Dat ánders willen zijn dan alle andere volkeren is op de een of andere manier een noodzakelijke component van onze identiteit. We zijn zo gevormd, zo staat het in de Thora en in alle teksten die voor ons het belangrijkst zijn, die permanent aangehaald worden, die de codes van de joden vormen. Het feit dat men anders moet zijn dan alle andere volkeren is buitengewoon belangrijk voor alle joden, niet alleen de religieuzen. Natuurlijk wil ieder volk wel een beetje anders zijn, maar hier is sprake van een obsessie. En die obsessie is allesomvattend. De joden zijn ervan overtuigd dat als ze niet héél anders zouden zijn dan alle andere volkeren, zij hun identiteit zouden verliezen. En zoals ik geschreven heb is het anders-zijn een onmogelijke opdracht. Dat idee komt voort uit de Bijbel, al in Numeri staat: 'Zie een volk dat alleen woont, en onder de natiën zich niet rekent.' Die opdracht is het logische gevolg van het feit dat het nationaal gevoel onder de joodse stammen in het begin zwak was. De Joden waren al een volk voordat ze een land bezaten, voordat ze een gemeenschappelijke taal hadden, voordat ze een nationale structuur hadden. Dus moesten ze zich op een andere manier onderscheiden van andere volkeren, die wél een grondgebied en een gemeenschappelijke taal en nationale instellingen bezaten. 
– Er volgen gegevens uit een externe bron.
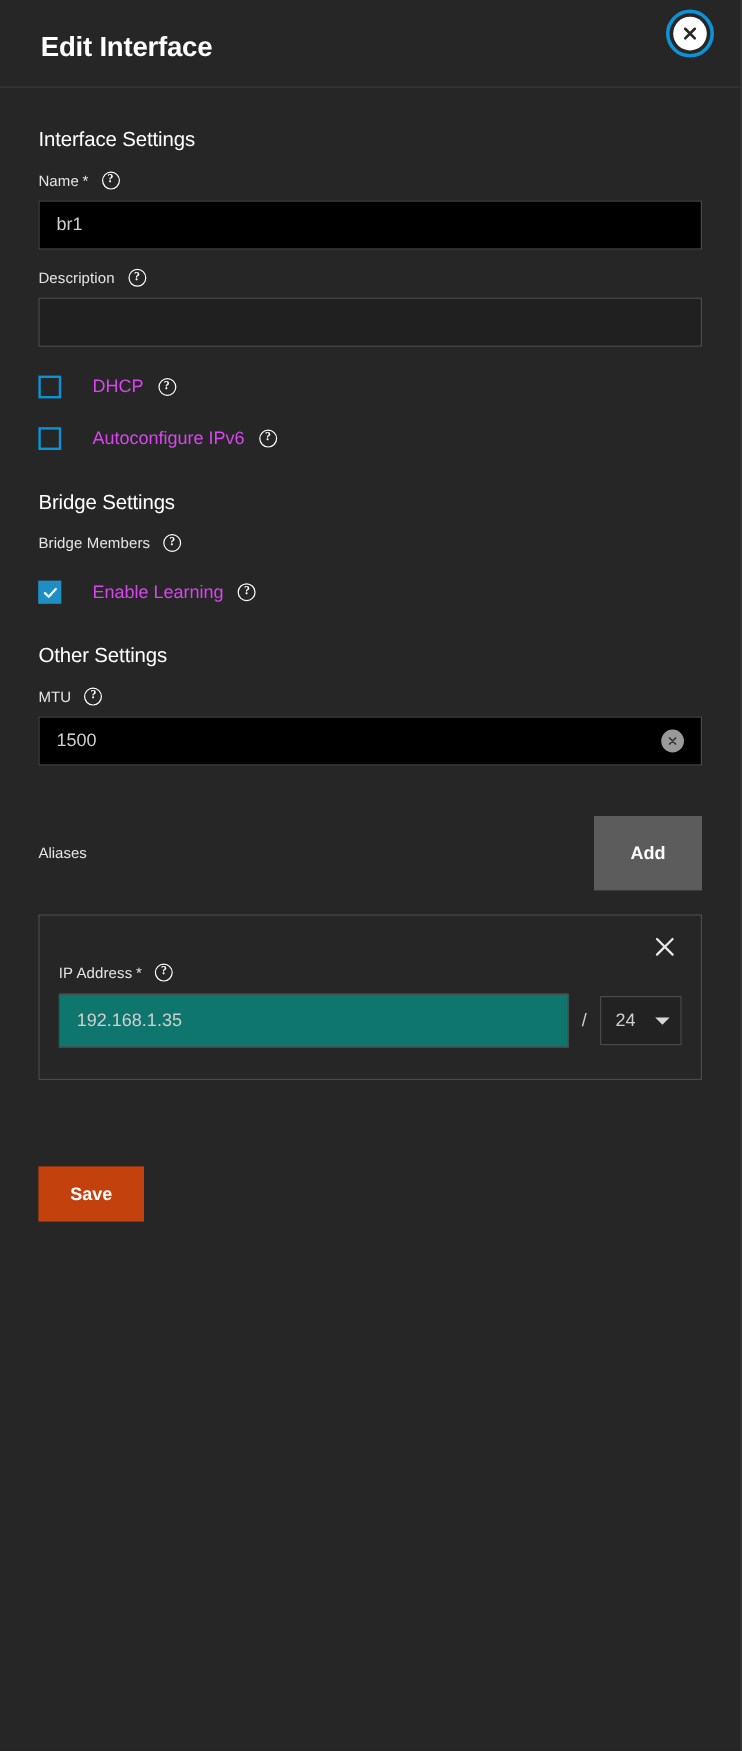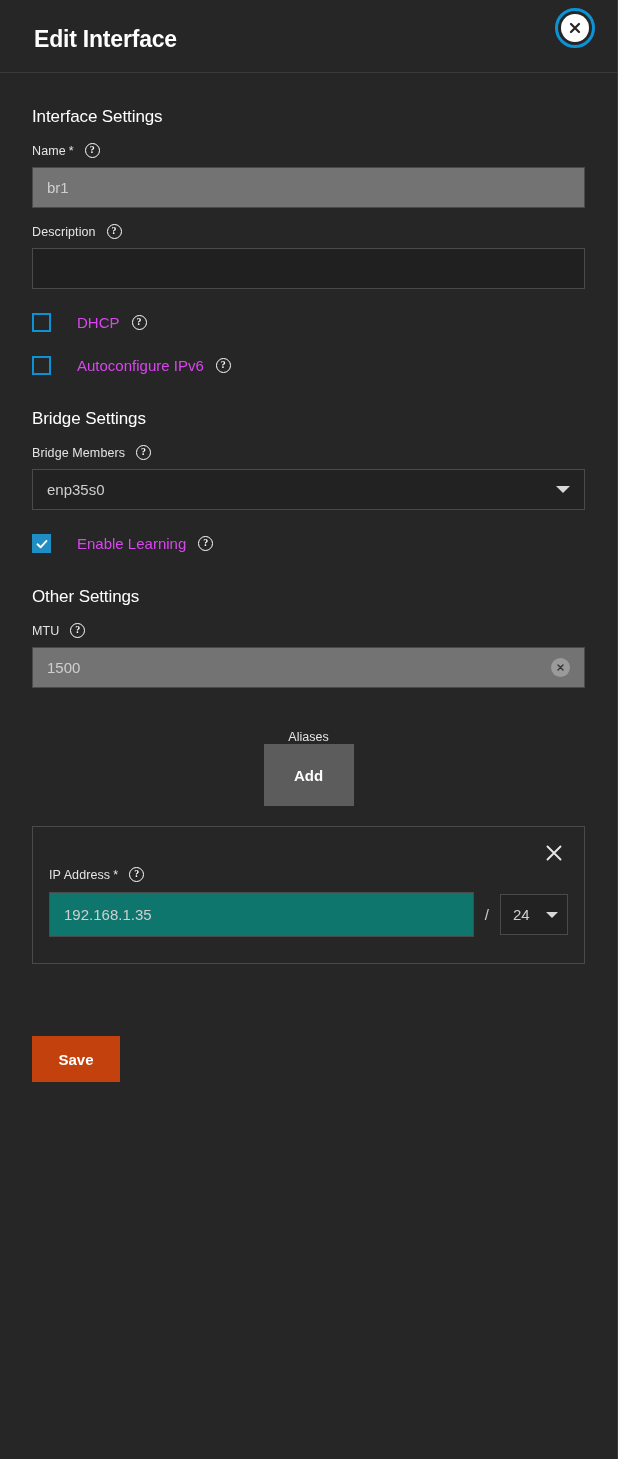"br1" .input { background: #737373 -> #000000 }
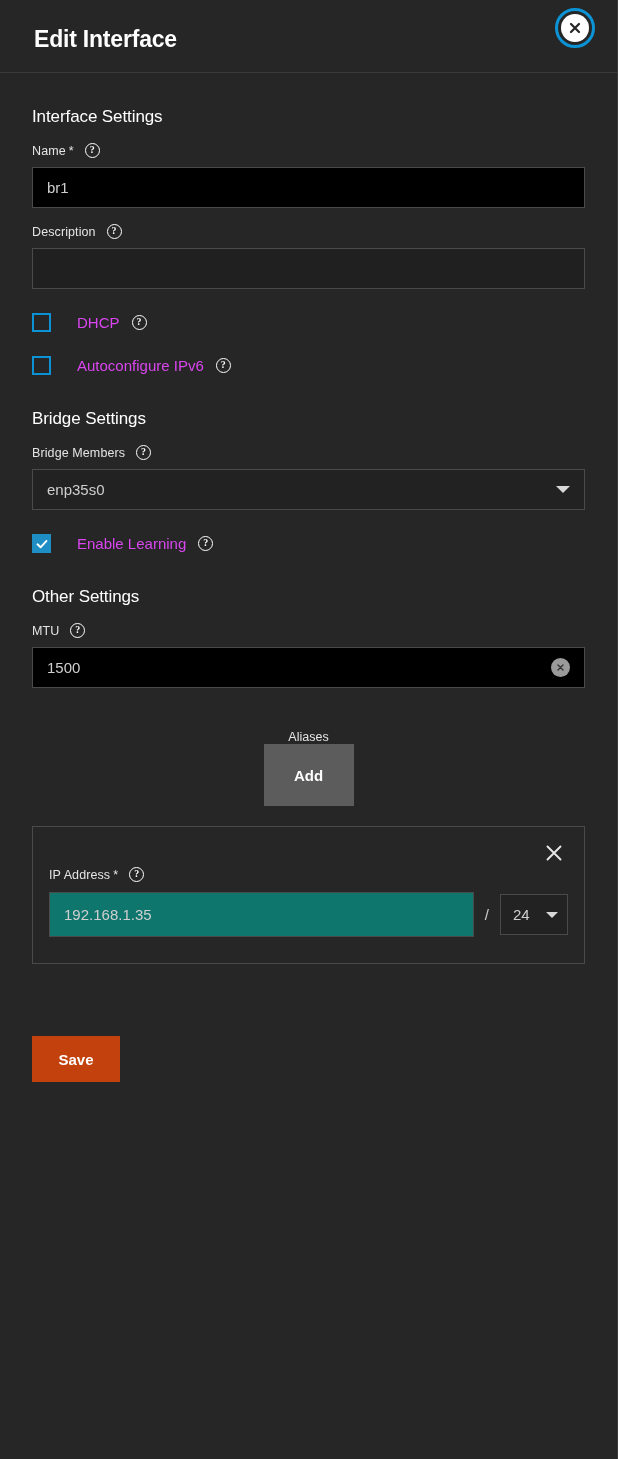"enp35s0" div.select { html: <div> <span>enp35s0</span> <span></span> </div> -> none }
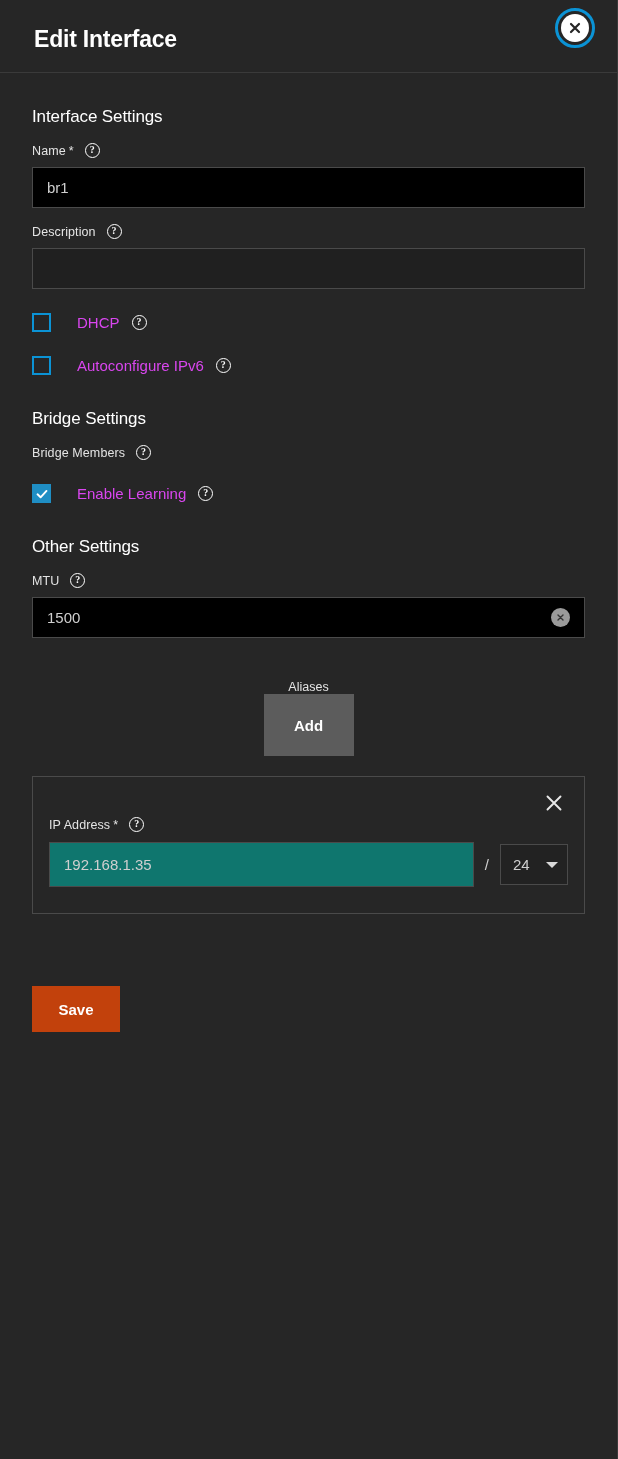"Aliases" .aliases-row { flex-direction: column -> none }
Als u het Oude Testament niet leest als een openbaring maar als een sociologisch verslag dan ontdekt u dat de Joden een Egyptische stam waren die zich van de rest onderscheidde niet door het hebben van een eigen taal en een eigen land, maar door exclusiviteit te claimen. Op die wijze werd een eigen identiteit gevormd. Het eerste van de tien geboden begint met: ‘Ik ben Jaweh uw God, die u uit Egypte heeft geleid, het slavenhuis.’ Daar begint de scheiding, de gedachte een uitverkoren volk te zijn. Ik bedoel: hoe zou het volk zich op een andere manier hebben kunnen onderscheiden? Hoe zouden deze rondzwervende stammen zonder een gemeenschappelijke taal en zonder een eigen grondgebied een gemeenschappelijke identiteit hebben kunnen ontwikkelen? Alleen door de opdracht om anders te zijn dan alle andere volkeren konden ze een eigen gemeenschappelijke identiteit opbouwen.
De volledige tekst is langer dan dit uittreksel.